The aim of this book, published in the summer of 2021, is to review how to build a portfolio at a time of rising geostrategic strife, and when very low interest rates and stretched valuations on most assets announce constrained returns for most assets over the next decade.

Book Synopsis

Crises often end up acting as accelerants to underlying trends.

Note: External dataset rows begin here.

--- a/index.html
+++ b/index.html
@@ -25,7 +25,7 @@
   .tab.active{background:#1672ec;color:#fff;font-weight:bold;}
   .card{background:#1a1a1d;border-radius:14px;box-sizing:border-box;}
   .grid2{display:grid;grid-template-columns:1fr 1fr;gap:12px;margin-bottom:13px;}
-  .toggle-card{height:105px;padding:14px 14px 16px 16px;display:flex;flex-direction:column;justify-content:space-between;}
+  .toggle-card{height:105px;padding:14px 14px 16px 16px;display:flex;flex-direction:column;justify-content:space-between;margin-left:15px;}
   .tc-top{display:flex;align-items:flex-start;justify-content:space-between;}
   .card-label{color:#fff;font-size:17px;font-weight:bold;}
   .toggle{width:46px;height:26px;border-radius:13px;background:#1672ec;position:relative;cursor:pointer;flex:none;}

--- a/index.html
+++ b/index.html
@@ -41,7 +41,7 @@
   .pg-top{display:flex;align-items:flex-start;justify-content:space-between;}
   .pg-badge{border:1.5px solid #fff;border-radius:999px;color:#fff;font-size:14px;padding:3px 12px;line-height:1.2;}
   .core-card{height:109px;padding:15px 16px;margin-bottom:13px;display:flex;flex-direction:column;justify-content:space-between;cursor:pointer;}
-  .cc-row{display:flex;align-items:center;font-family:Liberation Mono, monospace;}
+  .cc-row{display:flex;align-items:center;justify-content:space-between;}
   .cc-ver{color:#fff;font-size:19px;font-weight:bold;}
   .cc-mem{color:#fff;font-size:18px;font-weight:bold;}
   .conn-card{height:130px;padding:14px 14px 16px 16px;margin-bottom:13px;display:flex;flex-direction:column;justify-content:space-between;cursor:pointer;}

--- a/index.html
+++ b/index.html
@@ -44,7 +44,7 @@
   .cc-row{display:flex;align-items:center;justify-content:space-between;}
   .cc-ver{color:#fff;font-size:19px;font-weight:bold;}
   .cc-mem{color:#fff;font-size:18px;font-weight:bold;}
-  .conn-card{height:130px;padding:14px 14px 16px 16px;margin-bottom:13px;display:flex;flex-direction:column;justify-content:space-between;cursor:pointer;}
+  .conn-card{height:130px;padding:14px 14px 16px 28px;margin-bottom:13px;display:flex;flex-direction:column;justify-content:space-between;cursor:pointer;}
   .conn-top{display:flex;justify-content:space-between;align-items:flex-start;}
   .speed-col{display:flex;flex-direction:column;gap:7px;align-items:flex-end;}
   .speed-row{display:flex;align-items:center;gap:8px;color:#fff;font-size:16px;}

For example, the 2008 US mortgage crisis triggered an acceleration in the globalization trend that had been unleashed in 2001 when China joined the World Trade Organization. After all, in the wake of that financial crisis, the policy responses to a collapse in global growth were:

  • The creation of the G20: a forum that gathered all the world’s major economic powers into a bloc that reaffirmed its commitment to free trade and its desire to avoid the protectionist trappings that helped push the world into the 1930s’ depression.
  • The commitment by China, the leading global manufacturer, not to devalue its currency even though global trade—on which Chinese growth depended—had collapsed.
  • Gargantuan infrastructure spending by China, the immediate consequence of which was the integration of hundreds of millions of Chinese “inland” workers into the global supply chain—thereby keeping labor costs in check everywhere.

Today, just as the mortgage crisis amplified the trends that predated it, the same is true of the current Covid-19 crisis. These trends include:

  • Growing disillusionment with policymakers in Western democracies.
  • Globalization giving way to a world breaking up into three separate economic zones (the Americas, Europe and Asia), each with their own trading currency (the US dollar, euro and renminbi), bond market of reference (treasuries, bunds, Chinese government bonds) and supply chains.
  • A breakdown in the China-US relationship.
  • An acceleration in the expansion of government debt across the Western world, funded through unprecedented monetary policies.
  • Growing uncertainties as to the ability of the US dollar to remain the anchor of the world’s financial architecture.
  • Stretched valuations on most asset prices, such as government bonds, equities and real estate, at least relative to their own history.

Deploying capital in an efficient way against this backdrop is a true challenge.

The aim of this book is to address this challenge.